**Stored data**
=== Begin Enclosure ===
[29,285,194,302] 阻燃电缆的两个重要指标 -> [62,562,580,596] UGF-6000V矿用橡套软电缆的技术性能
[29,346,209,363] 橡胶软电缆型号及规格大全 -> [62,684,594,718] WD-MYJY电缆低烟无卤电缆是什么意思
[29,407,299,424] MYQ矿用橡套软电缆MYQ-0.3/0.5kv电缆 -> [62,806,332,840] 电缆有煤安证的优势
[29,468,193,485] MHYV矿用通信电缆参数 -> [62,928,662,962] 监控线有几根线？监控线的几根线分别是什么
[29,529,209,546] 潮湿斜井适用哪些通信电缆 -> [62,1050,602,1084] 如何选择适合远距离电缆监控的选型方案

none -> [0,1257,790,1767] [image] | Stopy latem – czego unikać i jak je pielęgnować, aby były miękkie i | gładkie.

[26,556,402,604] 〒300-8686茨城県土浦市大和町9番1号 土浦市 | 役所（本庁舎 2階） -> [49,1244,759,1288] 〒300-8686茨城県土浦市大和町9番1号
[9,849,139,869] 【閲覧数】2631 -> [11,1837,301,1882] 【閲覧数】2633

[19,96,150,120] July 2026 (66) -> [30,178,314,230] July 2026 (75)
=== End Enclosure ===
**WHAT YOU NEED TO DO**
Your task is to retype the records above exactly.

**SOLUTION**
[29,285,194,302] 阻燃电缆的两个重要指标 -> [62,562,580,596] UGF-6000V矿用橡套软电缆的技术性能
[29,346,209,363] 橡胶软电缆型号及规格大全 -> [62,684,594,718] WD-MYJY电缆低烟无卤电缆是什么意思
[29,407,299,424] MYQ矿用橡套软电缆MYQ-0.3/0.5kv电缆 -> [62,806,332,840] 电缆有煤安证的优势
[29,468,193,485] MHYV矿用通信电缆参数 -> [62,928,662,962] 监控线有几根线？监控线的几根线分别是什么
[29,529,209,546] 潮湿斜井适用哪些通信电缆 -> [62,1050,602,1084] 如何选择适合远距离电缆监控的选型方案

none -> [0,1257,790,1767] [image] | Stopy latem – czego unikać i jak je pielęgnować, aby były miękkie i | gładkie.

[26,556,402,604] 〒300-8686茨城県土浦市大和町9番1号 土浦市 | 役所（本庁舎 2階） -> [49,1244,759,1288] 〒300-8686茨城県土浦市大和町9番1号
[9,849,139,869] 【閲覧数】2631 -> [11,1837,301,1882] 【閲覧数】2633

[19,96,150,120] July 2026 (66) -> [30,178,314,230] July 2026 (75)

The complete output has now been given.